### Directions:
Bring together every line in the data that includes "durch".

*** The records ***

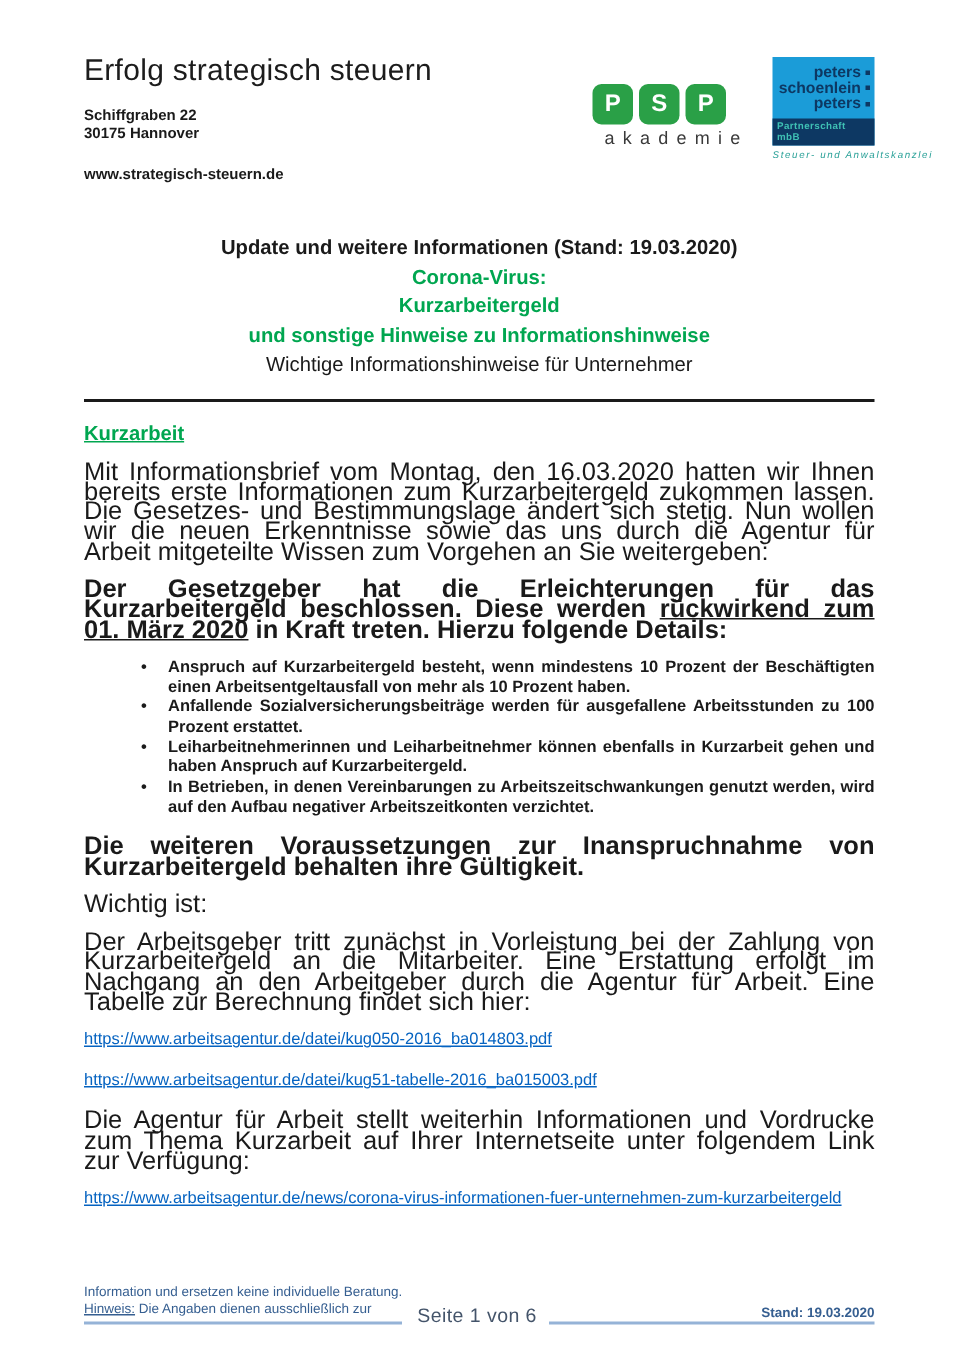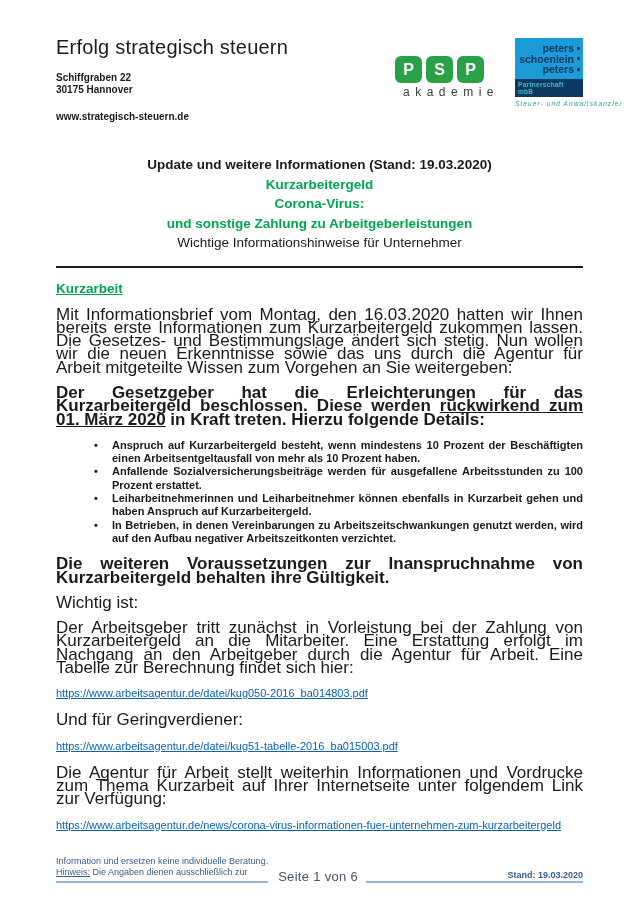--- a/index.html
+++ b/index.html
@@ -125,23 +125,23 @@
           </div>
           <div class="peters-bar">Partnerschaft mbB</div>
         </div>
         <div class="peters-sub">Steuer- und Anwaltskanzlei</div>
       </div>
     </div>
   </header>
 
   <div class="title-block">
     <div class="title-line">Update und weitere Informationen (Stand: 19.03.2020)</div>
+    <div class="title-line title-green">Corona-Virus:</div>
     <div class="title-line title-green">Kurzarbeitergeld</div>
-    <div class="title-line title-green">Corona-Virus:</div>
-    <div class="title-line title-green">und sonstige Zahlung zu Arbeitgeberleistungen</div>
+    <div class="title-line title-green">und sonstige Hinweise zu Informationshinweise</div>
     <div class="title-sub">Wichtige Informationshinweise für Unternehmer</div>
   </div>
 
   <hr class="rule">
 
   <section>
     <h2 class="section-heading">Kurzarbeit</h2>
 
     <p class="just">Mit Informationsbrief vom Montag, den 16.03.2020 hatten wir Ihnen bereits erste Informationen zum Kurzarbeitergeld zukommen lassen. Die Gesetzes- und Bestimmungslage ändert sich stetig. Nun wollen wir die neuen Erkenntnisse sowie das uns durch die Agentur für Arbeit mitgeteilte Wissen zum Vorgehen an Sie weitergeben:</p>
 
@@ -167,21 +167,20 @@
     </ul>
 
     <p class="just bold">Die weiteren Voraussetzungen zur Inanspruchnahme von Kurzarbeitergeld behalten ihre Gültigkeit.</p>
 
     <p>Wichtig ist:</p>
 
     <p class="just">Der Arbeitsgeber tritt zunächst in Vorleistung bei der Zahlung von Kurzarbeitergeld an die Mitarbeiter. Eine Erstattung erfolgt im Nachgang an den Arbeitgeber durch die Agentur für Arbeit. Eine Tabelle zur Berechnung findet sich hier:</p>
 
     <a class="doc-link" href="#">https://www.arbeitsagentur.de/datei/kug050-2016_ba014803.pdf</a>
 
-    <p>Und für Geringverdiener:</p>
 
     <a class="doc-link" href="#">https://www.arbeitsagentur.de/datei/kug51-tabelle-2016_ba015003.pdf</a>
 
     <p class="just">Die Agentur für Arbeit stellt weiterhin Informationen und Vordrucke zum Thema Kurzarbeit auf Ihrer Internetseite unter folgendem Link zur Verfügung:</p>
 
     <a class="doc-link" href="#">https://www.arbeitsagentur.de/news/corona-virus-informationen-fuer-unternehmen-zum-kurzarbeitergeld</a>
   </section>
 
   <footer class="footer">
     <div class="stand">Stand: 19.03.2020</div>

*** End of The records ***

### Task output:
     <p class="just">Mit Informationsbrief vom Montag, den 16.03.2020 hatten wir Ihnen bereits erste Informationen zum Kurzarbeitergeld zukommen lassen. Die Gesetzes- und Bestimmungslage ändert sich stetig. Nun wollen wir die neuen Erkenntnisse sowie das uns durch die Agentur für Arbeit mitgeteilte Wissen zum Vorgehen an Sie weitergeben:</p>
     <p class="just">Der Arbeitsgeber tritt zunächst in Vorleistung bei der Zahlung von Kurzarbeitergeld an die Mitarbeiter. Eine Erstattung erfolgt im Nachgang an den Arbeitgeber durch die Agentur für Arbeit. Eine Tabelle zur Berechnung findet sich hier:</p>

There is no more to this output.